AIM OF THE TASK. Identify all lines below that hold "size" and collect them.

_ _ _ _

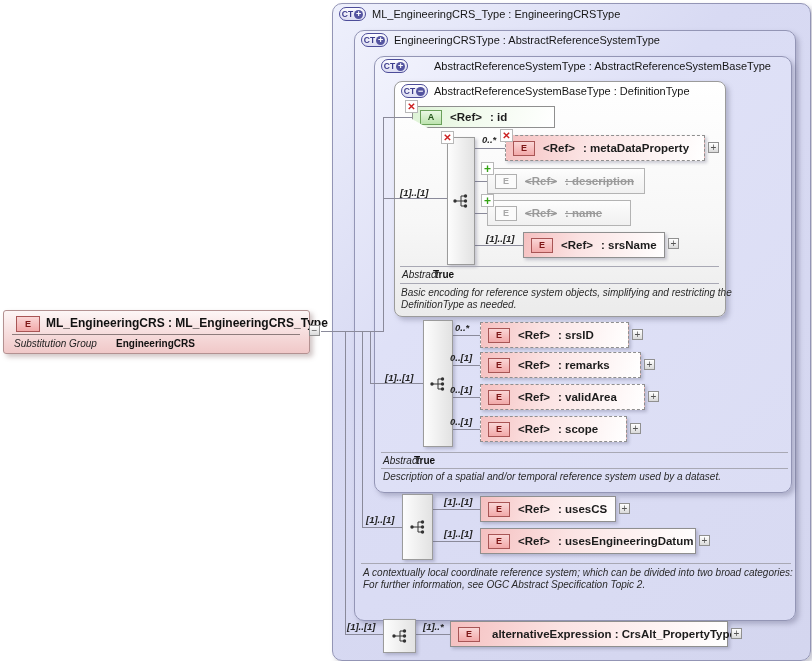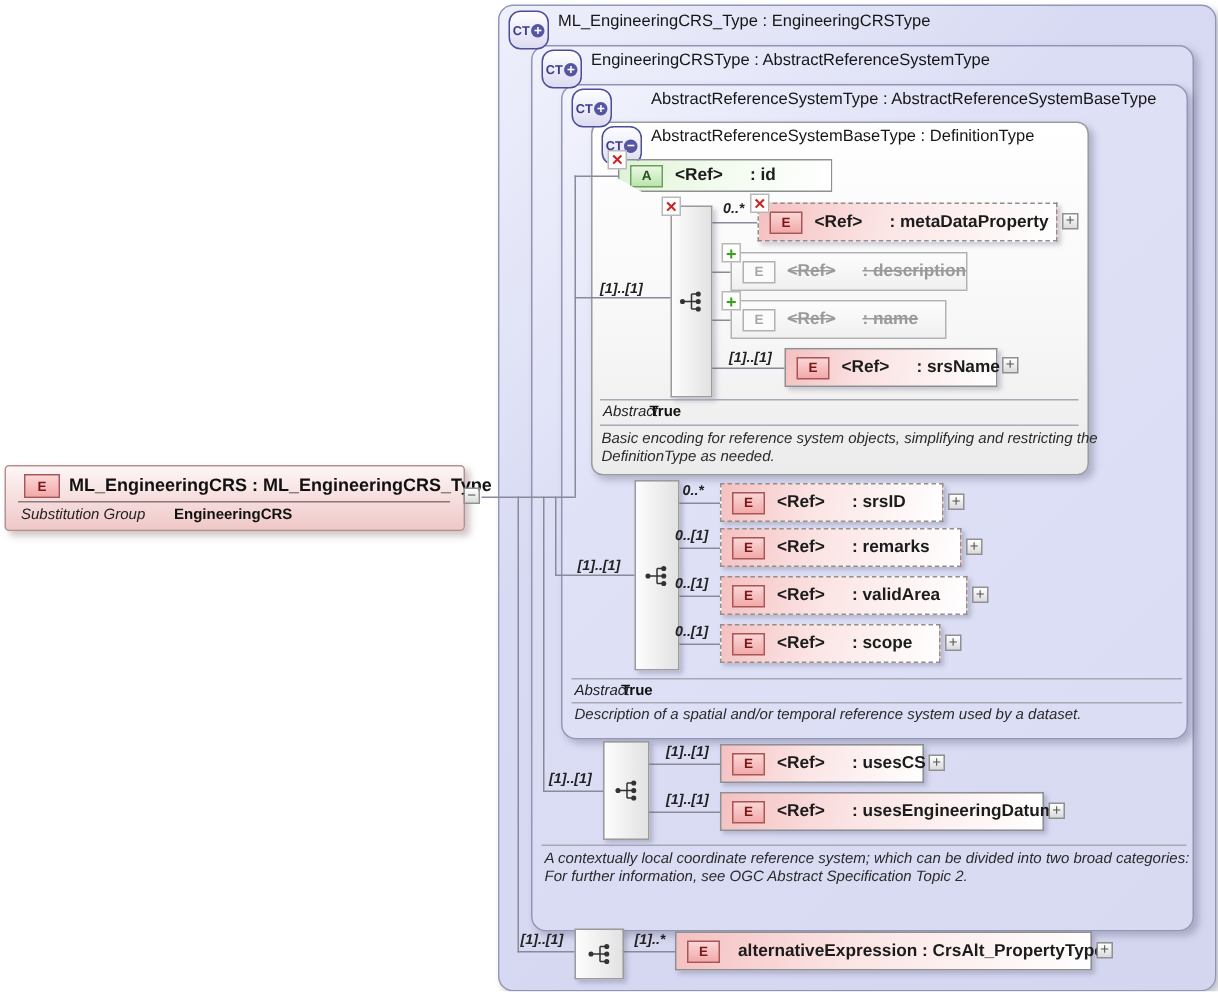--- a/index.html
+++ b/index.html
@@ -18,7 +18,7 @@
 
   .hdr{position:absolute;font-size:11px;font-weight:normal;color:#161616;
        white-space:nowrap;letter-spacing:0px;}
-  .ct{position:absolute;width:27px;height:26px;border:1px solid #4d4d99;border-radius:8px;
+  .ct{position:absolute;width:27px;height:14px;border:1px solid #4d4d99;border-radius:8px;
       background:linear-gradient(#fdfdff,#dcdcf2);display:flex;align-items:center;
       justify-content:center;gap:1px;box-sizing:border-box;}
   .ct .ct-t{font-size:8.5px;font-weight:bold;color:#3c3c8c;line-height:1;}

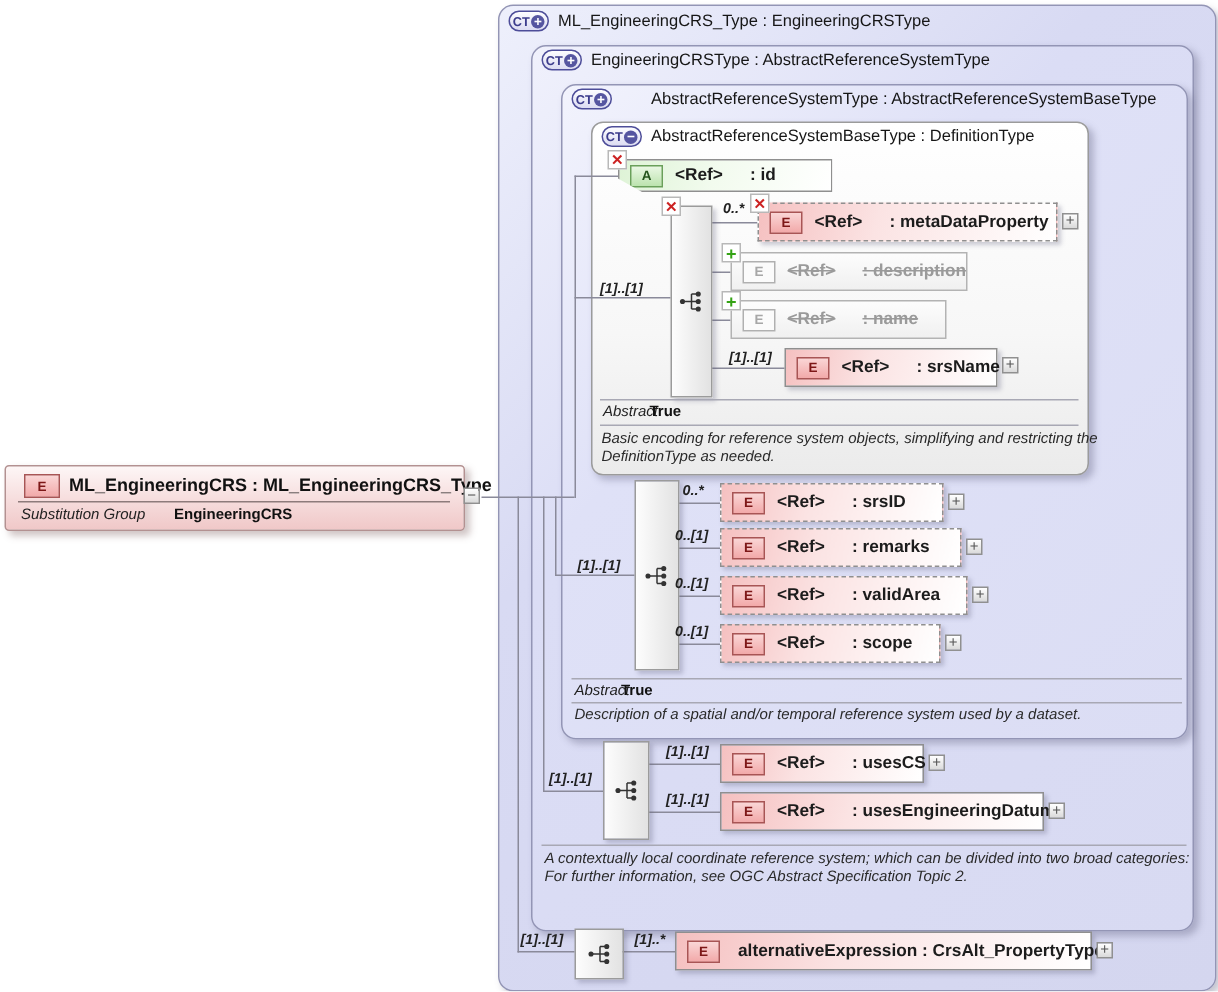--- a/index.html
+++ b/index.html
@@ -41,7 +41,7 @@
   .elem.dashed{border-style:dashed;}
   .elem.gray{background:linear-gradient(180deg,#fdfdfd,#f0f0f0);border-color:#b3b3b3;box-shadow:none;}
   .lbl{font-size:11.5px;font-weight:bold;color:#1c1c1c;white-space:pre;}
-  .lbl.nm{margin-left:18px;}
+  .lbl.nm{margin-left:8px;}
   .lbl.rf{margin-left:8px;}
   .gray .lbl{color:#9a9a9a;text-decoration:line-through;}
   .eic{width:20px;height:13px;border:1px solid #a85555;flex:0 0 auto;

_ _ _ _

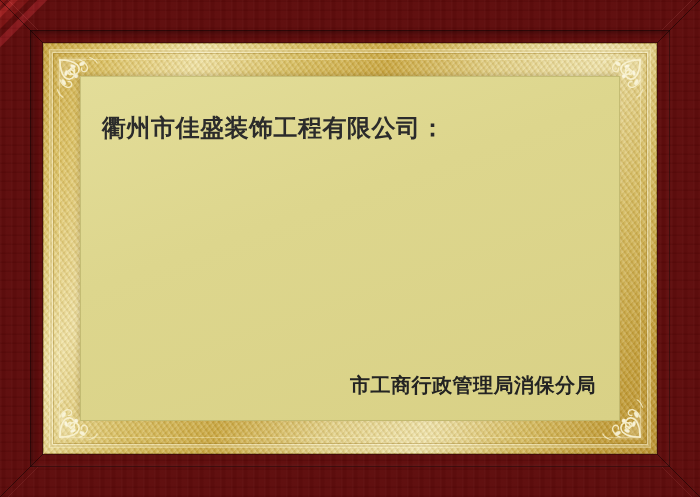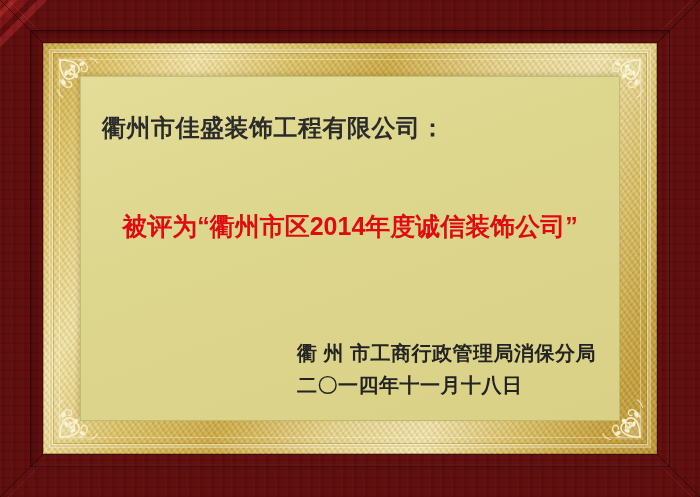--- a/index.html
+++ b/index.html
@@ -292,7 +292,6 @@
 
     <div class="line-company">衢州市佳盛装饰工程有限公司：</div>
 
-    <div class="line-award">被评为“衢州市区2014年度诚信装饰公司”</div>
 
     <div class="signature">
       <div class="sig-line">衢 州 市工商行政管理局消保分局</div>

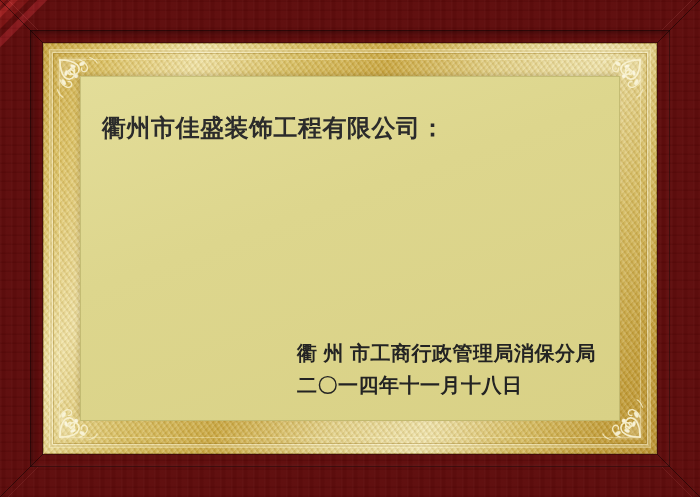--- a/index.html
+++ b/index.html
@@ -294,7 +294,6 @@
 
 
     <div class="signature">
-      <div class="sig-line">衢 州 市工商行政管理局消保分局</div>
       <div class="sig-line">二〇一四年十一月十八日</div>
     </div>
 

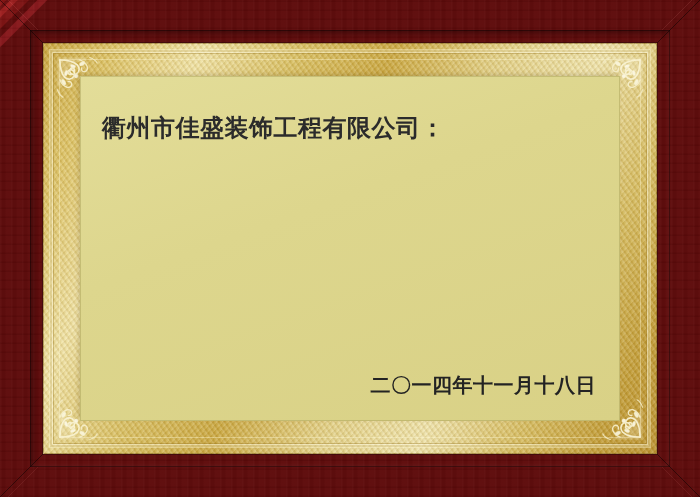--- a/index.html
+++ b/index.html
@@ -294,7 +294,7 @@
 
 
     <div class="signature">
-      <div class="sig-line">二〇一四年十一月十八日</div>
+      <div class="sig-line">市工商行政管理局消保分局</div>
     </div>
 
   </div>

_ _ _ _

TASK ANSWER.
   .hdr{position:absolute;font-size:11px;font-weight:normal;color:#161616;
   .ct .ct-t{font-size:8.5px;font-weight:bold;color:#3c3c8c;line-height:1;}
   .lbl{font-size:11.5px;font-weight:bold;color:#1c1c1c;white-space:pre;}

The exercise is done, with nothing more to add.